The results that first year were positive. Students who went through Happy Hour took a pre- and post-program assessment, as did a control group of students who were not taking part. After their 10 weeks of learning about aspects of positive psychology, having the support of a cohort and being asked to try out the skills they were learning, McMillan said the participants demonstrated improved well-being. When compared to those in the control group, the participants reported more positive emotions, fewer negative emotions, fewer depression symptoms and higher levels of both optimism and gratitude.
The program continues to prove itself, including at Carleton where Muth now works. She and McMillan are watching for how well it succeeds in various settings and with different populations. There’s also awareness of the need for institutions to do what they can at an organizational level to address what can cause problems. “Teaching particular skills is one piece,” Muth said. “And creating an environment where people can practice them is the other. We need to ensure we’re working to remove barriers as institutions.”
St. Scholastica addresses resiliency

Starting this fall the Happy Hour project has migrated north to The College of St. Scholastica. It began with Julie Zaruba Fountaine, the college’s wellness coordinator, who went to a training this summer in Northfield that McMillan and Muth offered to help others become facilitators. Liking what she learned and thinking about how to augment existing efforts to build student resiliency, Zaruba Fountaine has found her campus receptive. Students she works with as peer health educators have been going through the Happy Hour program themselves. A faculty member is bringing the Happy Hour project into her first-year seminar next semester, given the student needs she’s seeing. And a 10-week session for staff and faculty filled up before it was even publicly posted.

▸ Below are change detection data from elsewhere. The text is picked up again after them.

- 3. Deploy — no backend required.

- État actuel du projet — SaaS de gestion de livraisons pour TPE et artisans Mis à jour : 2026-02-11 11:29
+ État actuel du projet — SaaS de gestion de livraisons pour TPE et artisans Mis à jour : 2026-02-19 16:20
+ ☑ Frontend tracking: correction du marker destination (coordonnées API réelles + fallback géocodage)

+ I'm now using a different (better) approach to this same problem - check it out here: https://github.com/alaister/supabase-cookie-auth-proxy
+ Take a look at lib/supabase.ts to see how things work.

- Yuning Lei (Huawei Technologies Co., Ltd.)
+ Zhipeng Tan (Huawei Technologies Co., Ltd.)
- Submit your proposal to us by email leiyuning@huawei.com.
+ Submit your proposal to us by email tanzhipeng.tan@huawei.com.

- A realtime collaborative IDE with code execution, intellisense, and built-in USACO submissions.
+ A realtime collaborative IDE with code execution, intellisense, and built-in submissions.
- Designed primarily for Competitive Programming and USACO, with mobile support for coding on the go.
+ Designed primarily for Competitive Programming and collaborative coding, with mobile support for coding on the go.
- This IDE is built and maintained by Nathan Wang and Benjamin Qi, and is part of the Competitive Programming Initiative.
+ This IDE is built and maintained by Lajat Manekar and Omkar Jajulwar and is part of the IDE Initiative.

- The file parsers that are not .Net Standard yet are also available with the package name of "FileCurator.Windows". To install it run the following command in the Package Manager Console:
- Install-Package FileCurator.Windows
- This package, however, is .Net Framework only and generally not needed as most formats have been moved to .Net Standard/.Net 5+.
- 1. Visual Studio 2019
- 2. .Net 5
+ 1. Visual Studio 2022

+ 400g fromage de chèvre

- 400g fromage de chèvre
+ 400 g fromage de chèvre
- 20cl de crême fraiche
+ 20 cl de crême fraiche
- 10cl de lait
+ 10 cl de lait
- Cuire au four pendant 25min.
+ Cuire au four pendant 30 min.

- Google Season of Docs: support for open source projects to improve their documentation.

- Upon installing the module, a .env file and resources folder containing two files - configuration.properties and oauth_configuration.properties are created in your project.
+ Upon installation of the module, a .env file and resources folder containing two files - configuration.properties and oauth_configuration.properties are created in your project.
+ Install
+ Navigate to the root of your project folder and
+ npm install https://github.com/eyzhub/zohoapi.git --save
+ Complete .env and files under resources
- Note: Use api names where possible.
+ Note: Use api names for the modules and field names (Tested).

And in a new twist, Zaruba Fountaine is working with the online education experts at St. Scholastica to create an interactive online option to share Happy Hour with more nontraditional students. Set to be available in 2018, it’s an experiment that McMillan and Muth will be watching closely, since it uses a different technique to help students build these skills.
This comes at a time at a time when demand for campus mental health services is on the rise, as shown by patterns of usage, waiting lists and student surveys, Zaruba Fountaine said. Faculty members are also reporting more related concerns about student behavior and questions about how to respond. “If they have a student who says, ‘I’m not coming into class because I need a mental health day,’ they don’t know what to do,” she said. “What does the follow-up conversation look like? Or in the course, if a student is not able to receive a constructive critique and they have an emotional response, the faculty members aren’t sure how to respond.”
The aim is to find new ways to help students’ mental wellbeing, in addition to the existing supports and resources that extend from resource centers to residential hall staff to on-campus counseling. While Zaruba Fountaine said that Happy Hour skill-building won’t address the need for supports for students with depression and mental health crises, it can translate into some students being better able to cope with the challenges they face.
“To focus on our mental wellbeing is just as important as our physical wellbeing — it is part of taking care of your health,” Zaruba Fountaine. “These skills are just like eating a banana at breakfast or doing meditation, it is part of taking care of your body and mind.”
But just like any health promotion effort, there’s the challenge of building awareness and building knowledge early enough — when students will insist they’re fine and don’t seem to have a worry in the world. “And then, all of a sudden, they can’t sleep and they’re not going to class,” Zaruba Fountaine said. “So how do we pre-emptively address these issues so students can keep swimming along and don’t end up in that mental health crisis?”